START Data excerpts

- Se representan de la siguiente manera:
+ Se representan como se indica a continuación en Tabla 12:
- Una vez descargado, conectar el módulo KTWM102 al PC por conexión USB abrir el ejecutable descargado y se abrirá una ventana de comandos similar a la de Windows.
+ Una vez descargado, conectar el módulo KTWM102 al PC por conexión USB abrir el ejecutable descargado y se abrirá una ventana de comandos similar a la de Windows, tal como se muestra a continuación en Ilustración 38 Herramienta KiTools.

END Data excerpts
START Data excerpts

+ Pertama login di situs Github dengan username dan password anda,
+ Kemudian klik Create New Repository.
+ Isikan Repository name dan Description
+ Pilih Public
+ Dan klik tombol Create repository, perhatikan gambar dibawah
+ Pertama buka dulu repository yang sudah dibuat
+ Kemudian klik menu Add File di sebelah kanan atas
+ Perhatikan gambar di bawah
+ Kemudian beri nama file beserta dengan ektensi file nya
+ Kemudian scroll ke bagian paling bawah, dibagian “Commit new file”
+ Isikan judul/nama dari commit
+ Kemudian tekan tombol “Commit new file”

END Data excerpts
START Data excerpts

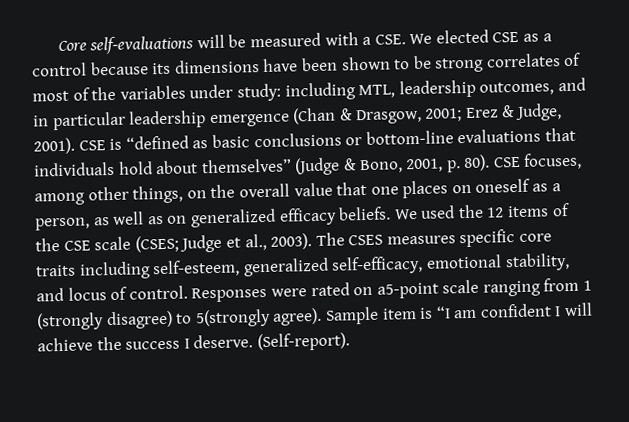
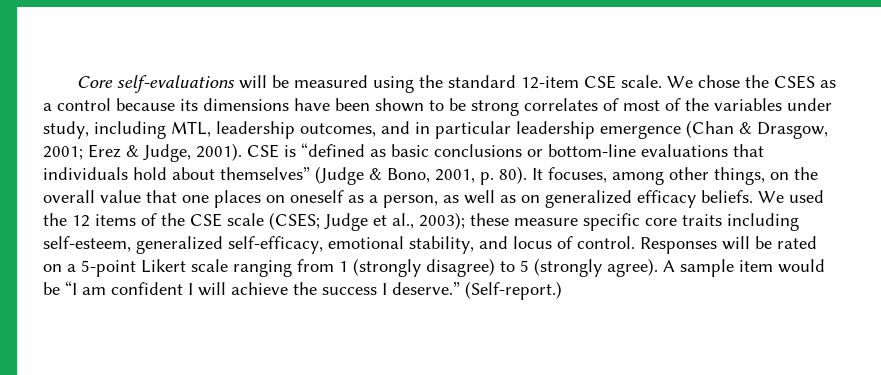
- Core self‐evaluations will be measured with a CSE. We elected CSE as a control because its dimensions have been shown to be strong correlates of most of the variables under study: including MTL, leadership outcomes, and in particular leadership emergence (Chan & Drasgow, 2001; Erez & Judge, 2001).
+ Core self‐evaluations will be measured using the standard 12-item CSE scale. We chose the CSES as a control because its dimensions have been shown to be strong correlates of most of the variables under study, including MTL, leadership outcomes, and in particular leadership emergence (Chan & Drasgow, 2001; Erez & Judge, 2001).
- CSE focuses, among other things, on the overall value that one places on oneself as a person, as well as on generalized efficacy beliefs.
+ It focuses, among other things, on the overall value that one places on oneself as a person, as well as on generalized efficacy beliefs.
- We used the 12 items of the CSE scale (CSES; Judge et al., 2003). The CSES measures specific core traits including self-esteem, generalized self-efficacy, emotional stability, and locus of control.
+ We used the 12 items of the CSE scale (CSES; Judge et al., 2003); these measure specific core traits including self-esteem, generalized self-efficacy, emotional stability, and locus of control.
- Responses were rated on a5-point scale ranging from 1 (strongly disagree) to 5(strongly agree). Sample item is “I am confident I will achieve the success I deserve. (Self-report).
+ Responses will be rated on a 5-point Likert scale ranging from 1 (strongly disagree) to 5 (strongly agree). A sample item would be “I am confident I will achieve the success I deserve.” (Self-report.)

END Data excerpts

All lines in the records above that contain "variables" are to be reported.

## Response to the exercise:
- Core self‐evaluations will be measured with a CSE. We elected CSE as a control because its dimensions have been shown to be strong correlates of most of the variables under study: including MTL, leadership outcomes, and in particular leadership emergence (Chan & Drasgow, 2001; Erez & Judge, 2001).
+ Core self‐evaluations will be measured using the standard 12-item CSE scale. We chose the CSES as a control because its dimensions have been shown to be strong correlates of most of the variables under study, including MTL, leadership outcomes, and in particular leadership emergence (Chan & Drasgow, 2001; Erez & Judge, 2001).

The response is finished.